If you ask two experts if screening mammograms save lives, you can quite possibly get two different conflicting answers. Some research has shown that screening mammograms do save lives; other evidence has shown they do not. With so much conflicting scientific evidence it's quite likely that both experts are right and that screening mammograms do save some women's lives and they do not save other women's lives. To declare that screening mammograms have never saved any woman's life, not even one, is just as ridiculous of a claim as stating that all screening mammograms have saved the lives of all women who were ever screened. Unfortunately, it is impossible to predict in advance whose lives would be saved and whose lives would not.
One of the main arguments people use to defend the view that mammograms don't save lives is over-diagnosis. Over-diagnosis refers to the occurrence of finding breast cancers that would have never caused death or problems for the individual. Because mammograms find cancers that both would have caused death or harm to an individual and cancers that would not have caused death or harm during an individual's life, over-diagnosis becomes a concern.

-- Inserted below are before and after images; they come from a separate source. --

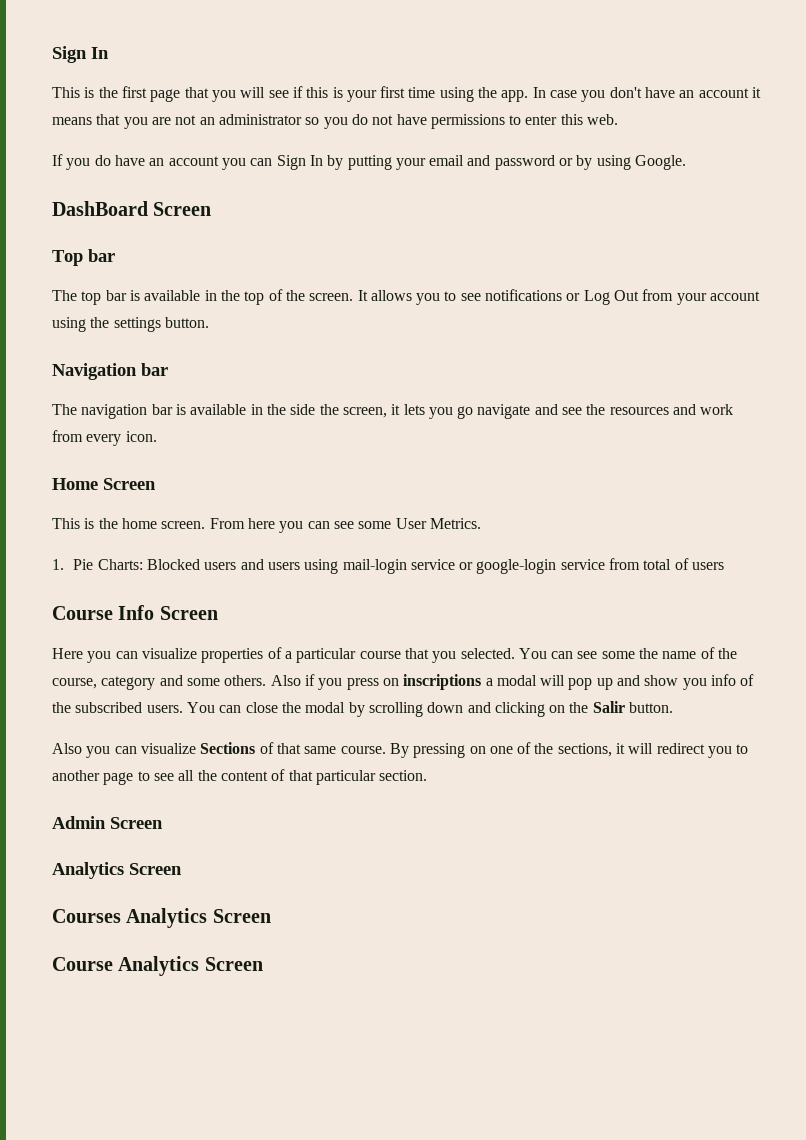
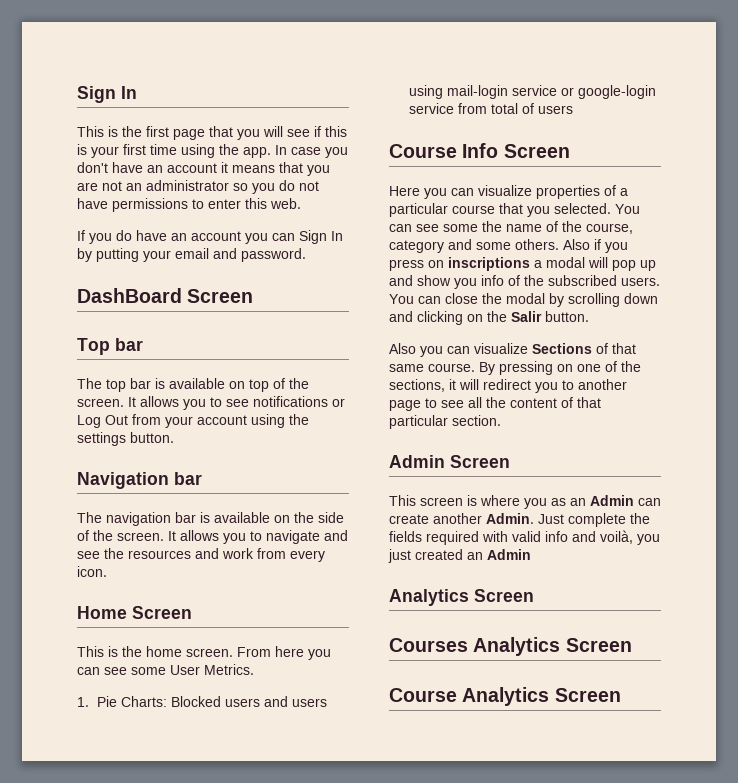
- If you do have an account you can Sign In by putting your email and password or by using Google.
+ If you do have an account you can Sign In by putting your email and password.
- The top bar is available in the top of the screen.
+ The top bar is available on top of the screen.
- The navigation bar is available in the side the screen, it lets you go navigate and see the resources and work from every icon.
+ The navigation bar is available on the side of the screen. It allows you to navigate and see the resources and work from every icon.
+ This screen is where you as an Admin can create another Admin. Just complete the fields required with valid info and voilà, you just created an Admin

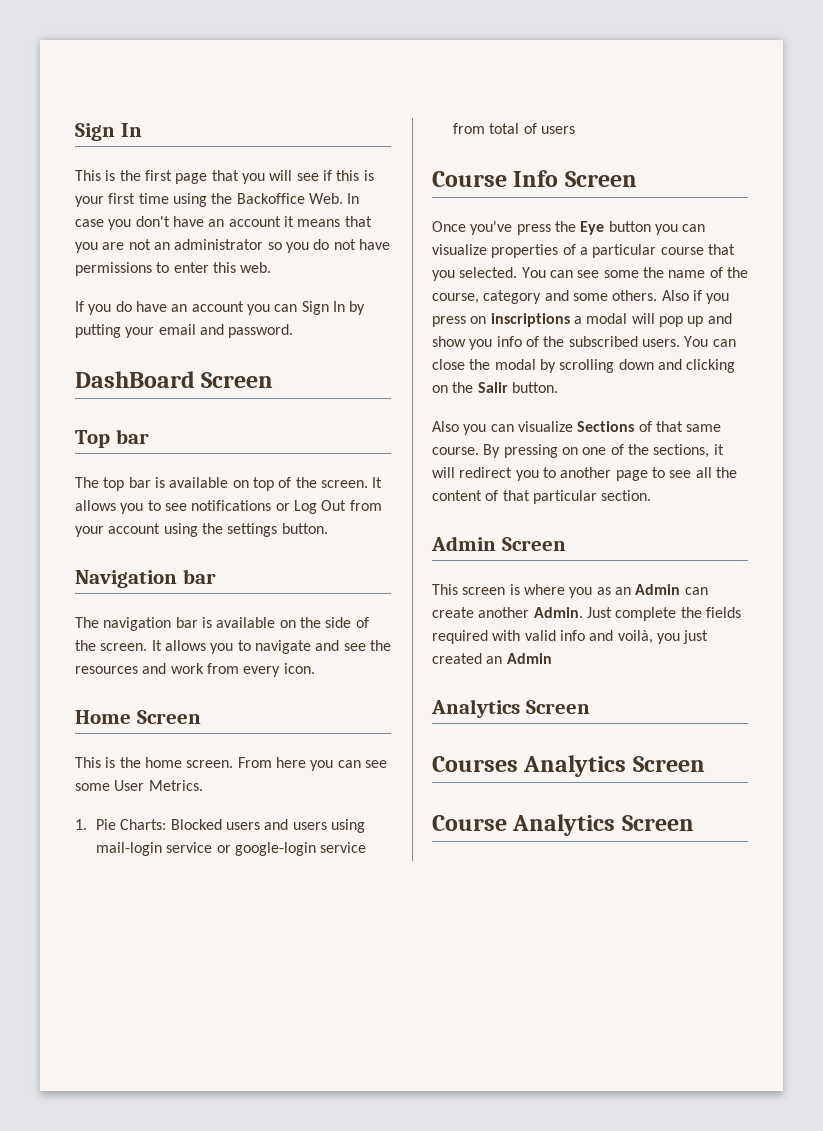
- This is the first page that you will see if this is your first time using the app. In case you don't have an account it means that you are not an administrator so you do not have permissions to enter this web.
+ This is the first page that you will see if this is your first time using the Backoffice Web. In case you don't have an account it means that you are not an administrator so you do not have permissions to enter this web.
- Here you can visualize properties of a particular course that you selected.
+ Once you've press the Eye button you can visualize properties of a particular course that you selected.

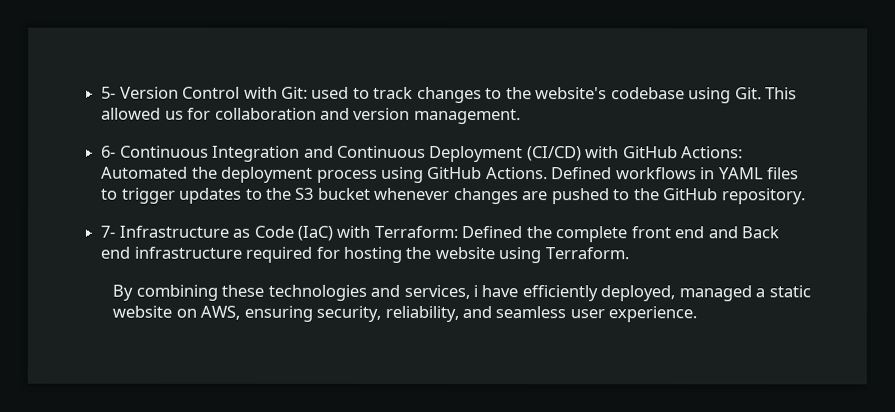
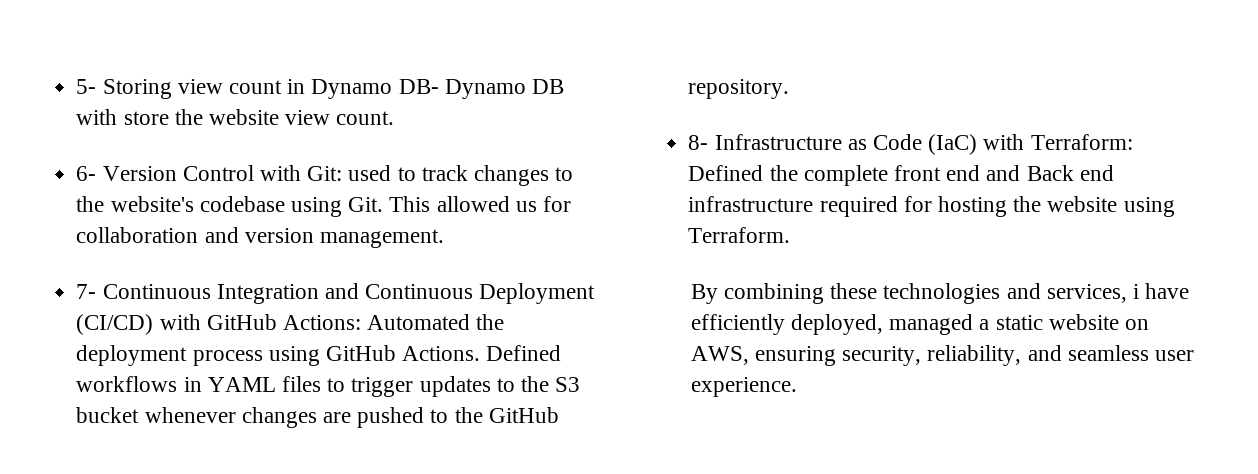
- 5- Version Control with Git: used to track changes to the website's codebase using Git. This allowed us for collaboration and version management.
+ 5- Storing view count in Dynamo DB- Dynamo DB with store the website view count.
+ 6- Version Control with Git: used to track changes to the website's codebase using Git. This allowed us for collaboration and version management.
- 6- Continuous Integration and Continuous Deployment (CI/CD) with GitHub Actions: Automated the deployment process using GitHub Actions.
+ 7- Continuous Integration and Continuous Deployment (CI/CD) with GitHub Actions: Automated the deployment process using GitHub Actions.
- 7- Infrastructure as Code (IaC) with Terraform: Defined the complete front end and Back end infrastructure required for hosting the website using Terraform.
+ 8- Infrastructure as Code (IaC) with Terraform: Defined the complete front end and Back end infrastructure required for hosting the website using Terraform.

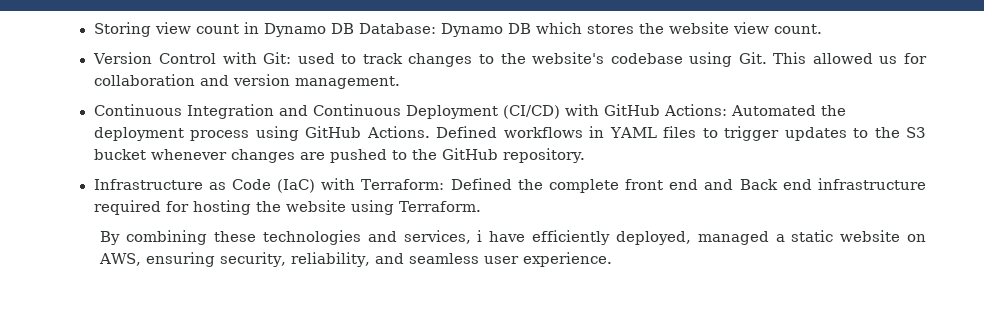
- 5- Storing view count in Dynamo DB- Dynamo DB with store the website view count.
+ Storing view count in Dynamo DB Database: Dynamo DB which stores the website view count.
- 6- Version Control with Git: used to track changes to the website's codebase using Git. This allowed us for collaboration and version management.
+ Version Control with Git: used to track changes to the website's codebase using Git. This allowed us for collaboration and version management.
- 7- Continuous Integration and Continuous Deployment (CI/CD) with GitHub Actions: Automated the deployment process using GitHub Actions.
+ Continuous Integration and Continuous Deployment (CI/CD) with GitHub Actions: Automated the deployment process using GitHub Actions.
- 8- Infrastructure as Code (IaC) with Terraform: Defined the complete front end and Back end infrastructure required for hosting the website using Terraform.
+ Infrastructure as Code (IaC) with Terraform: Defined the complete front end and Back end infrastructure required for hosting the website using Terraform.

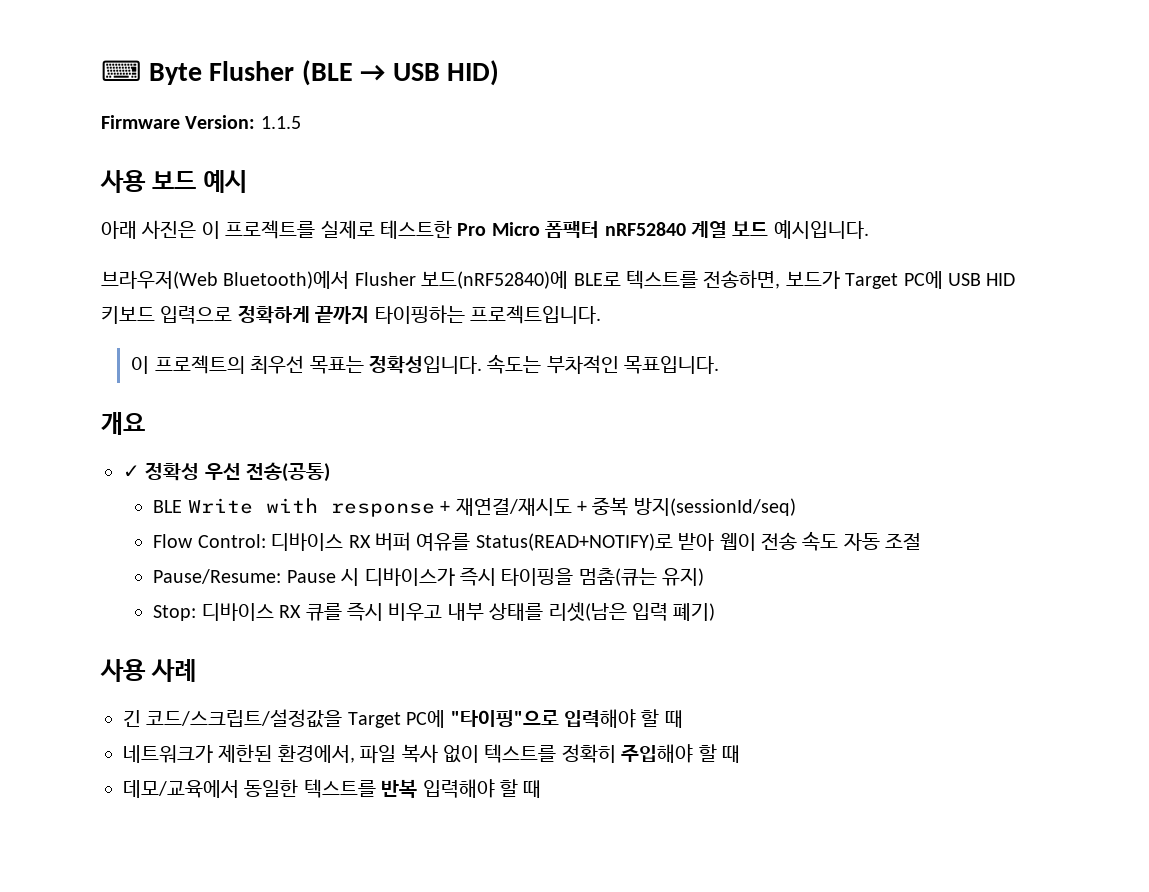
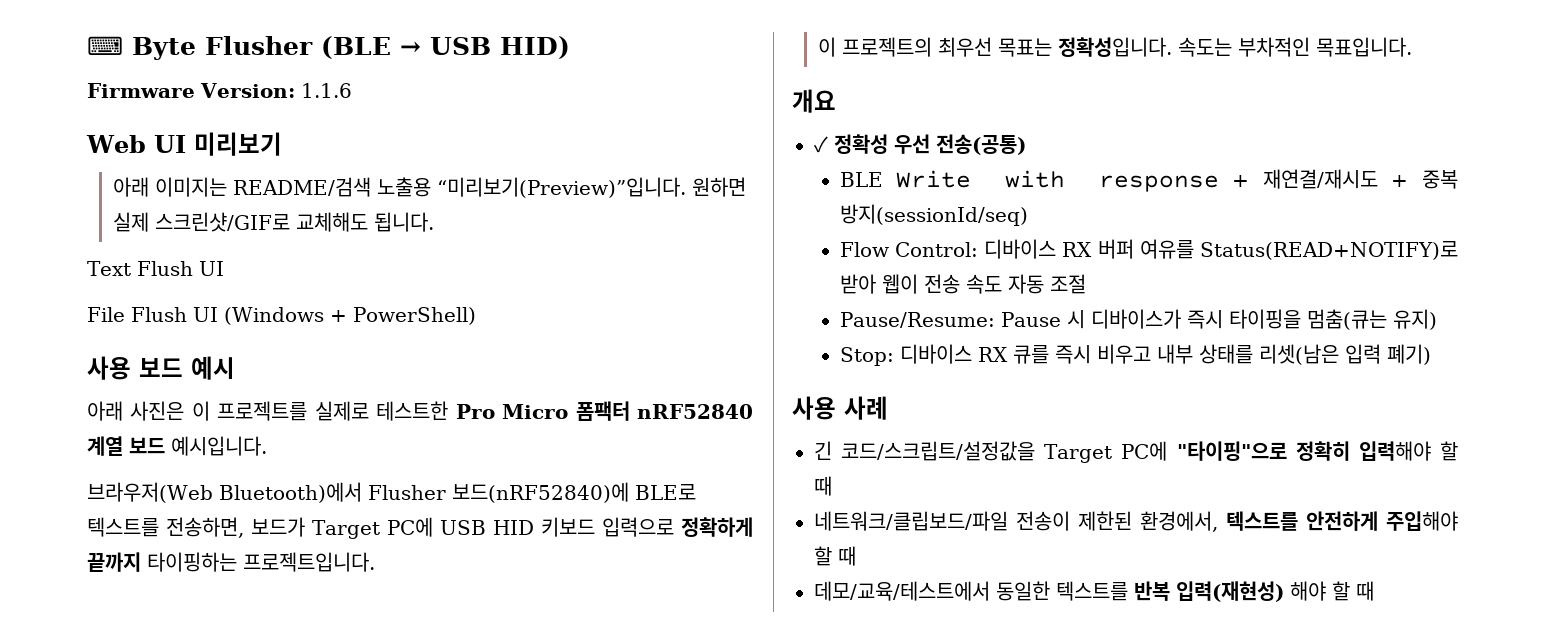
- Firmware Version: 1.1.5
+ Firmware Version: 1.1.6
+ Web UI 미리보기
+ 아래 이미지는 README/검색 노출용 “미리보기(Preview)”입니다. 원하면 실제 스크린샷/GIF로 교체해도 됩니다.
+ Text Flush UI
+ File Flush UI (Windows + PowerShell)
- 긴 코드/스크립트/설정값을 Target PC에 "타이핑"으로 입력해야 할 때
+ 긴 코드/스크립트/설정값을 Target PC에 "타이핑"으로 정확히 입력해야 할 때
- 네트워크가 제한된 환경에서, 파일 복사 없이 텍스트를 정확히 주입해야 할 때
+ 네트워크/클립보드/파일 전송이 제한된 환경에서, 텍스트를 안전하게 주입해야 할 때
- 데모/교육에서 동일한 텍스트를 반복 입력해야 할 때
+ 데모/교육/테스트에서 동일한 텍스트를 반복 입력(재현성) 해야 할 때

We do not know with absolute certainty how many cases of breast cancer are over-diagnosed in the United States. Over-diagnosis is difficult to estimate -- studies vary, with recent estimates of approximately 20 percent. Please remember that if 20 percent of breast cancers are over-diagnosed, the remaining 80 percent were not and did require treatment. Technology must advance so doctors will know with certainty which cancers to treat and which to not treat.
Another argument against screening mammograms is that screening mammograms don't always identify breast cancers that are present. When your mammogram is found to be normal even though a cancer really is present, it is called a false-negative result. Evidence supports that breast cancers are missed on screening mammograms about 20 percent of the time, which means breast cancers are also correctly identified 80 percent of the time.
You may also hear that the radiation generated by screening mammograms may cause breast cancer. This risk is minimal. There are risks associated with everything we do in medicine; we must decide if the risks outweigh the benefits.
Bottom line: All women should discuss the risks and benefits of screening mammograms with their own doctors who they trust. If you like your mammogram, you should keep getting screening mammograms. If you don't like mammograms, then you shouldn't get one.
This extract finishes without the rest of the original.